Even though I'm technically an Australian, I really dont mind being called English (I live there now). It happens all the time in the US, I consistently am asked "What part of England are you from" (which should be "which" part) and respond with "I'm from this small island a bit south of England called Australia". Well I guess I cant use that one any more. Sorry for the Grandpa Simpson story, and yes I did have an onion tied to my belt, which was the style at the time.

So it's a shame that I have to use my own country as an example of nationalism, particularly as nationalism pretending to be patriotism. Traditionally, for an Australian to be proud of Australia, we were proud of its accomplishments, accomplishments that often outshone larger nations. It was always an easy going pride, the idea was that you didn't have to wave a flag or recite a poem to be a proud Australian. The Australian way used to be giving people a fair go, being kind and generous to your friends. Sure it was always cliquey but nowhere near the level of outright xenophobia you see today. The people in Australia who label themselves "patriots" are nothing but xenophobic ultra-nationalists who have adopted ironically un-Australian sayings like "Fuck off, we're full", make barely coherent arguments about "boat people" who are allegedly "destroying the Australian way of life" and "taking jobs from Hard working Australians" (lets ignore that the speaker has probably been on the dole for the last 4 years).

Sure I know plenty of people who like Australia, who would like to express their pride, but are too scared of being associated with the likes of Reclaim Australia because... because to be frankly Australian about it, they aren't racists fuckwits like One Nation and Reclaim Australia.

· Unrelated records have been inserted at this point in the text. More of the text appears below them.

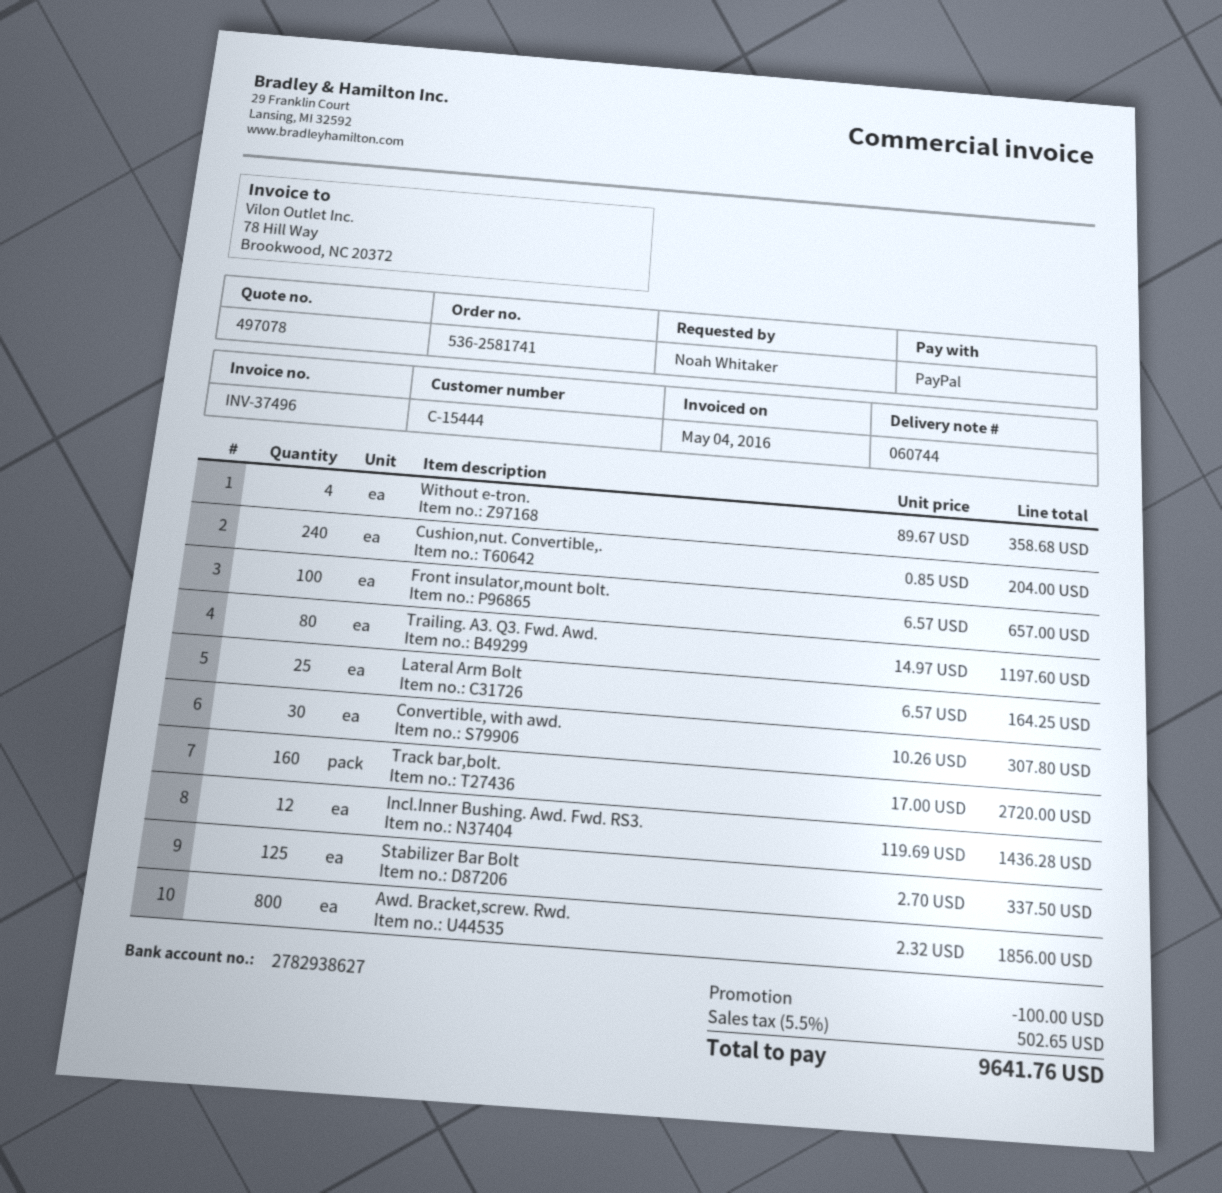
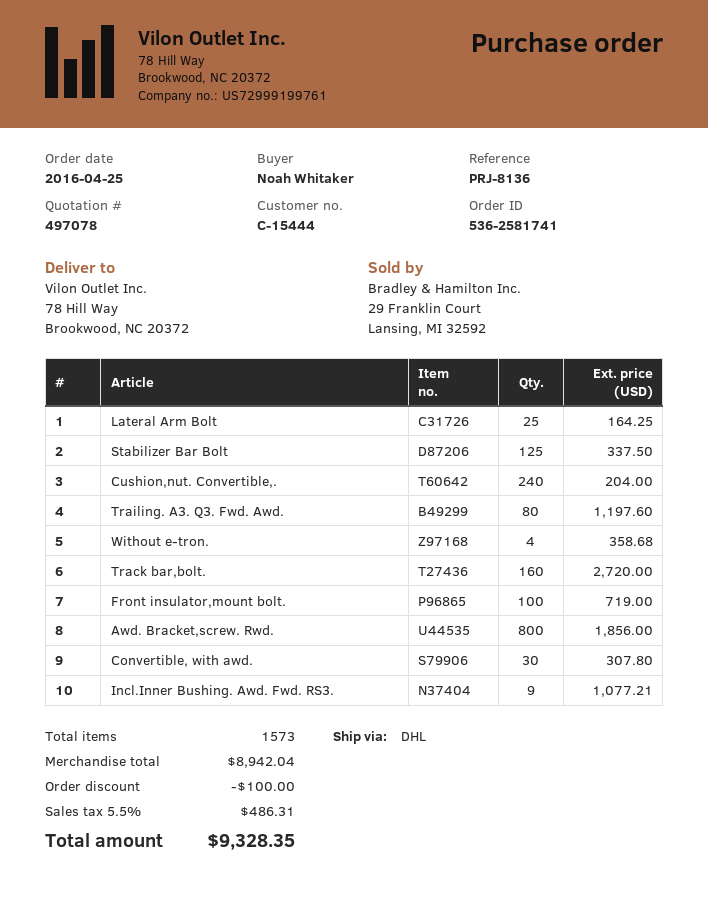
Front insulator,mount bolt.: 100 for 657.00 -> 100 for 719.00
Incl.Inner Bushing. Awd. Fwd. RS3.: 12 for 1436.28 -> 9 for 1077.21
tax: 5.5% = 502.65 -> 5.5% = 486.31
total: 9641.76 -> 9328.35

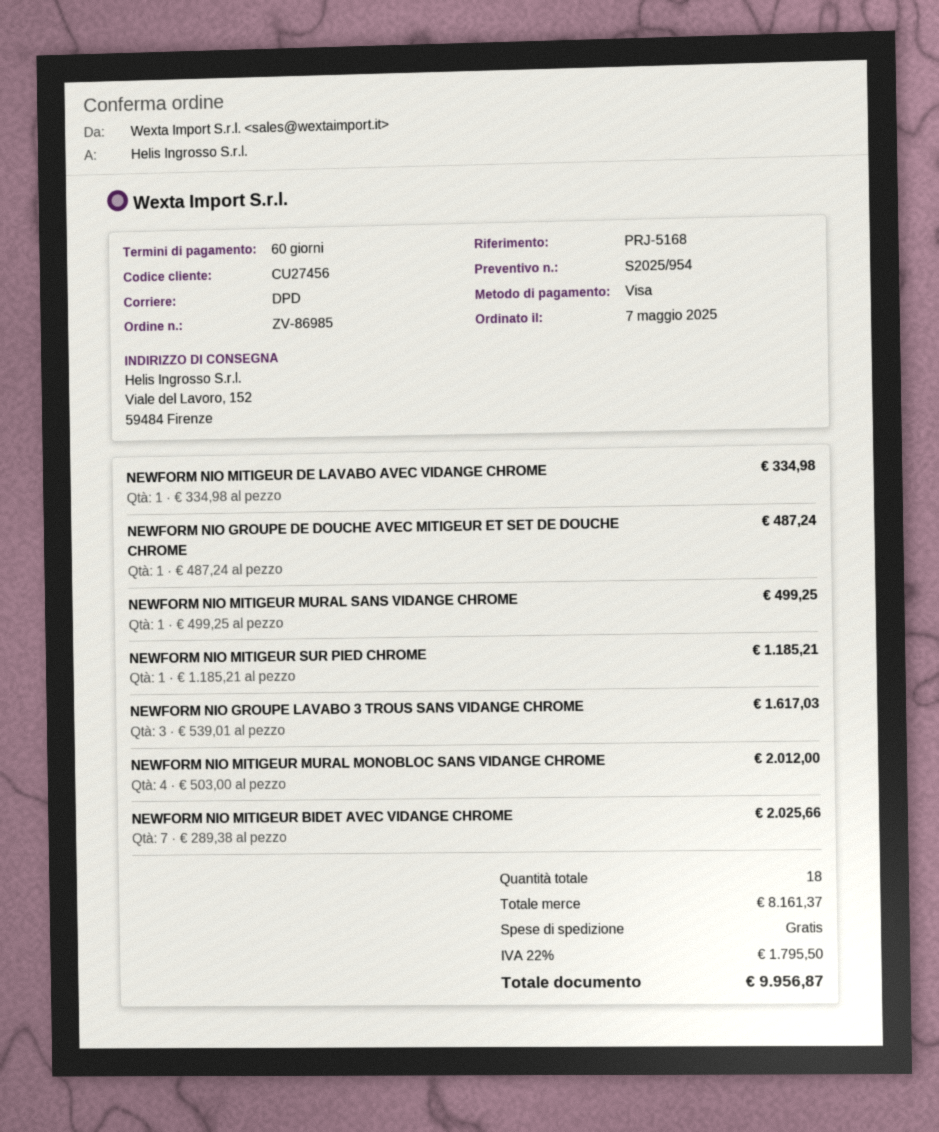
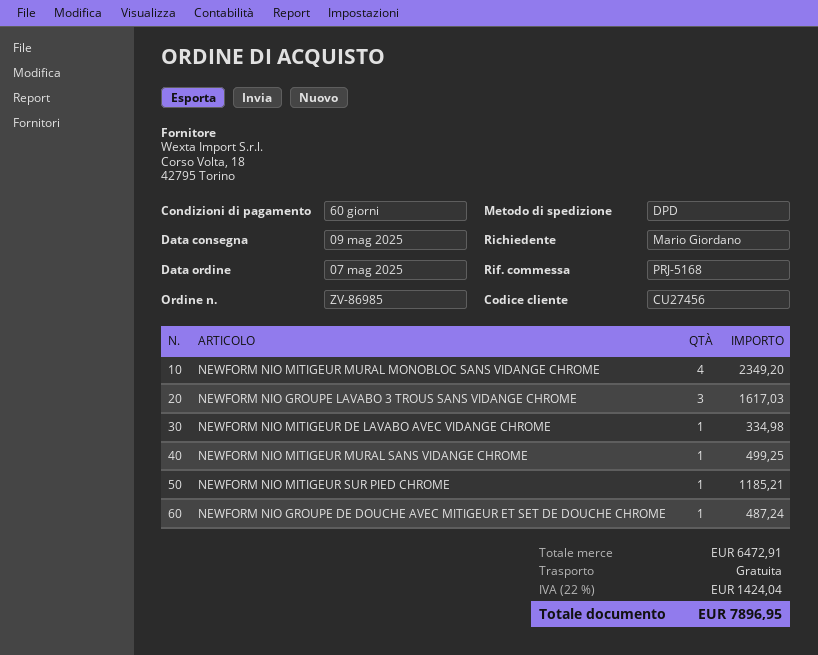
NEWFORM NIO MITIGEUR MURAL MONOBLOC SANS VIDANGE CHROME: 4 for 2012.00 -> 4 for 2349.20
NEWFORM NIO MITIGEUR BIDET AVEC VIDANGE CHROME: 7 for 2025.66 -> none
subtotal: 8161.37 -> 6472.91
tax: 22% = 1795.50 -> 22% = 1424.04
total: 9956.87 -> 7896.95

I see the same thing here now I've lived in England for a while. There's lots to celebrate about English culture (not the food, but I digress) however nationalists like the EDL (English Defence Leauge) make it hard for ordinary English to do this because they deliberately try to weld being a proud Englishmen to a xenophobic ideology... And I think that's a bloody shame.

Comment Re:Commander's Diary, Startime 4637A.Q (Score 1) 125

My Valcun first officer tells me we're running the risk of Klangon attack, but I never listen to that pointy-nosed pink-blooded twerp.

Ironically you should mention this.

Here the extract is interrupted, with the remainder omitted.